[Supplied entries]
○ ○ ○ ○ ○ ○ ○

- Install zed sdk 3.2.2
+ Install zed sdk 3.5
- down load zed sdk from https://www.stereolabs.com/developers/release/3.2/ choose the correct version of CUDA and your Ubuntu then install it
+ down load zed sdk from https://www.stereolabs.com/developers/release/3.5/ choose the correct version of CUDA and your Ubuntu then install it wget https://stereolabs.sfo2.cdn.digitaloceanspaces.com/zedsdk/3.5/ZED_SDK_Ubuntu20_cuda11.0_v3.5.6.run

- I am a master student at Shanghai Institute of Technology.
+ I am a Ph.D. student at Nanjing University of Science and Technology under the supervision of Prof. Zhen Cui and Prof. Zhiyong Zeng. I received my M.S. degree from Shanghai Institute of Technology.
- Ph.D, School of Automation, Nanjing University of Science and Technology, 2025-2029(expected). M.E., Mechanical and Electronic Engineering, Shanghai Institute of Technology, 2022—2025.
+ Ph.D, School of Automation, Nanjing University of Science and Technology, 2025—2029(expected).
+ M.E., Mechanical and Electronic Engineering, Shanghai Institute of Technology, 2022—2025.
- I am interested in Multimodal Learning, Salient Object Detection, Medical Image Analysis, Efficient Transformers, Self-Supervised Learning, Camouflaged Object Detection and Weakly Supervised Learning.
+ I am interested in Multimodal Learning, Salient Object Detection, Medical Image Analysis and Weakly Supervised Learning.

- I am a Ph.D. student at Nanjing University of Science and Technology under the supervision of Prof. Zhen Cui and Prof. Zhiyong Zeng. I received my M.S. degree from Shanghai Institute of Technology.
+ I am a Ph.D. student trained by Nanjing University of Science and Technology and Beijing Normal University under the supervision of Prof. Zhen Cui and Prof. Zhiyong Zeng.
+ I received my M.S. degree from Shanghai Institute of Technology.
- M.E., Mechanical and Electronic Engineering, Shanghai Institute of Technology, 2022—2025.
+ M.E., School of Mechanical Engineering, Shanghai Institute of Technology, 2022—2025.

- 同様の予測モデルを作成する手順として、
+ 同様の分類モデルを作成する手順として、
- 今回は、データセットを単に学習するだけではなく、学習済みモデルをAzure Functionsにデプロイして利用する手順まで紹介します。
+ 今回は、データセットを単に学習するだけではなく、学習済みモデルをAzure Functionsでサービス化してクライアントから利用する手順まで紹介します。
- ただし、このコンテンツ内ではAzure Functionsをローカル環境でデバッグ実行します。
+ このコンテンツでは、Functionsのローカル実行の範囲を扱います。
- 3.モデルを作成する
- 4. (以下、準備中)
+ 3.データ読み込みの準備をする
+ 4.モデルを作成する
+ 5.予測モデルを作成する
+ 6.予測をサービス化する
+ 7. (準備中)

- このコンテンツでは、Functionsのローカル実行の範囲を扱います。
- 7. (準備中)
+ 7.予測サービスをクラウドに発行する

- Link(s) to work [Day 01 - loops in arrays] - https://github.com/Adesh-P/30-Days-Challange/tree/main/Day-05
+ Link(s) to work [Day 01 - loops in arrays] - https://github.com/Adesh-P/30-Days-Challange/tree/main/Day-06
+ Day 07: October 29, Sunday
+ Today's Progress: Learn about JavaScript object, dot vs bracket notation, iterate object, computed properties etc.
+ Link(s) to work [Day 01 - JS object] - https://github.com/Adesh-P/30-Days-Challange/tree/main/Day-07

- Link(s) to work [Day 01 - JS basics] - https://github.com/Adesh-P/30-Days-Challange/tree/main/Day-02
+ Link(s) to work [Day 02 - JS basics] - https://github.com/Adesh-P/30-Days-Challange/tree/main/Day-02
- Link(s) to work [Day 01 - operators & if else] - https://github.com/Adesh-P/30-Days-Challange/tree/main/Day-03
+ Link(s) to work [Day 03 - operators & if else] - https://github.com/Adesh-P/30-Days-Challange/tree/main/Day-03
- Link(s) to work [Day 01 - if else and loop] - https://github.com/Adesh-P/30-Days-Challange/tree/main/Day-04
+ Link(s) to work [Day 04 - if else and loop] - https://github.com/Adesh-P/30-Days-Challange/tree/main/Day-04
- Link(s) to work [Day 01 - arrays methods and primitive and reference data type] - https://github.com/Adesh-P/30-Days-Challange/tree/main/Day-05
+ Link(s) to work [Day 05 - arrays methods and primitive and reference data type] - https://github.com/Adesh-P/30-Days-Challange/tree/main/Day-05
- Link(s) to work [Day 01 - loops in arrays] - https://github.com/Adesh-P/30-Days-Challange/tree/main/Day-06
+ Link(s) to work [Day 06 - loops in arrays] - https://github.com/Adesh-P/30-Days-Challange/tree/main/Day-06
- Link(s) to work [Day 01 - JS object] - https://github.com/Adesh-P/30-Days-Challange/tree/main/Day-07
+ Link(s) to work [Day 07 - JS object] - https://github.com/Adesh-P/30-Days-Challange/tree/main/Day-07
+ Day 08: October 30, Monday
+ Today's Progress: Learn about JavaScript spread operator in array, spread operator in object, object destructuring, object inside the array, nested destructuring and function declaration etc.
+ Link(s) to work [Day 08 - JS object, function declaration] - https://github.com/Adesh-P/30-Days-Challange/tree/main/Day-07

○ ○ ○ ○ ○ ○ ○

[What is expected] Give back the whole listing exactly.

[Your solution]
- Install zed sdk 3.2.2
+ Install zed sdk 3.5
- down load zed sdk from https://www.stereolabs.com/developers/release/3.2/ choose the correct version of CUDA and your Ubuntu then install it
+ down load zed sdk from https://www.stereolabs.com/developers/release/3.5/ choose the correct version of CUDA and your Ubuntu then install it wget https://stereolabs.sfo2.cdn.digitaloceanspaces.com/zedsdk/3.5/ZED_SDK_Ubuntu20_cuda11.0_v3.5.6.run

- I am a master student at Shanghai Institute of Technology.
+ I am a Ph.D. student at Nanjing University of Science and Technology under the supervision of Prof. Zhen Cui and Prof. Zhiyong Zeng. I received my M.S. degree from Shanghai Institute of Technology.
- Ph.D, School of Automation, Nanjing University of Science and Technology, 2025-2029(expected). M.E., Mechanical and Electronic Engineering, Shanghai Institute of Technology, 2022—2025.
+ Ph.D, School of Automation, Nanjing University of Science and Technology, 2025—2029(expected).
+ M.E., Mechanical and Electronic Engineering, Shanghai Institute of Technology, 2022—2025.
- I am interested in Multimodal Learning, Salient Object Detection, Medical Image Analysis, Efficient Transformers, Self-Supervised Learning, Camouflaged Object Detection and Weakly Supervised Learning.
+ I am interested in Multimodal Learning, Salient Object Detection, Medical Image Analysis and Weakly Supervised Learning.

- I am a Ph.D. student at Nanjing University of Science and Technology under the supervision of Prof. Zhen Cui and Prof. Zhiyong Zeng. I received my M.S. degree from Shanghai Institute of Technology.
+ I am a Ph.D. student trained by Nanjing University of Science and Technology and Beijing Normal University under the supervision of Prof. Zhen Cui and Prof. Zhiyong Zeng.
+ I received my M.S. degree from Shanghai Institute of Technology.
- M.E., Mechanical and Electronic Engineering, Shanghai Institute of Technology, 2022—2025.
+ M.E., School of Mechanical Engineering, Shanghai Institute of Technology, 2022—2025.

- 同様の予測モデルを作成する手順として、
+ 同様の分類モデルを作成する手順として、
- 今回は、データセットを単に学習するだけではなく、学習済みモデルをAzure Functionsにデプロイして利用する手順まで紹介します。
+ 今回は、データセットを単に学習するだけではなく、学習済みモデルをAzure Functionsでサービス化してクライアントから利用する手順まで紹介します。
- ただし、このコンテンツ内ではAzure Functionsをローカル環境でデバッグ実行します。
+ このコンテンツでは、Functionsのローカル実行の範囲を扱います。
- 3.モデルを作成する
- 4. (以下、準備中)
+ 3.データ読み込みの準備をする
+ 4.モデルを作成する
+ 5.予測モデルを作成する
+ 6.予測をサービス化する
+ 7. (準備中)

- このコンテンツでは、Functionsのローカル実行の範囲を扱います。
- 7. (準備中)
+ 7.予測サービスをクラウドに発行する

- Link(s) to work [Day 01 - loops in arrays] - https://github.com/Adesh-P/30-Days-Challange/tree/main/Day-05
+ Link(s) to work [Day 01 - loops in arrays] - https://github.com/Adesh-P/30-Days-Challange/tree/main/Day-06
+ Day 07: October 29, Sunday
+ Today's Progress: Learn about JavaScript object, dot vs bracket notation, iterate object, computed properties etc.
+ Link(s) to work [Day 01 - JS object] - https://github.com/Adesh-P/30-Days-Challange/tree/main/Day-07

- Link(s) to work [Day 01 - JS basics] - https://github.com/Adesh-P/30-Days-Challange/tree/main/Day-02
+ Link(s) to work [Day 02 - JS basics] - https://github.com/Adesh-P/30-Days-Challange/tree/main/Day-02
- Link(s) to work [Day 01 - operators & if else] - https://github.com/Adesh-P/30-Days-Challange/tree/main/Day-03
+ Link(s) to work [Day 03 - operators & if else] - https://github.com/Adesh-P/30-Days-Challange/tree/main/Day-03
- Link(s) to work [Day 01 - if else and loop] - https://github.com/Adesh-P/30-Days-Challange/tree/main/Day-04
+ Link(s) to work [Day 04 - if else and loop] - https://github.com/Adesh-P/30-Days-Challange/tree/main/Day-04
- Link(s) to work [Day 01 - arrays methods and primitive and reference data type] - https://github.com/Adesh-P/30-Days-Challange/tree/main/Day-05
+ Link(s) to work [Day 05 - arrays methods and primitive and reference data type] - https://github.com/Adesh-P/30-Days-Challange/tree/main/Day-05
- Link(s) to work [Day 01 - loops in arrays] - https://github.com/Adesh-P/30-Days-Challange/tree/main/Day-06
+ Link(s) to work [Day 06 - loops in arrays] - https://github.com/Adesh-P/30-Days-Challange/tree/main/Day-06
- Link(s) to work [Day 01 - JS object] - https://github.com/Adesh-P/30-Days-Challange/tree/main/Day-07
+ Link(s) to work [Day 07 - JS object] - https://github.com/Adesh-P/30-Days-Challange/tree/main/Day-07
+ Day 08: October 30, Monday
+ Today's Progress: Learn about JavaScript spread operator in array, spread operator in object, object destructuring, object inside the array, nested destructuring and function declaration etc.
+ Link(s) to work [Day 08 - JS object, function declaration] - https://github.com/Adesh-P/30-Days-Challange/tree/main/Day-07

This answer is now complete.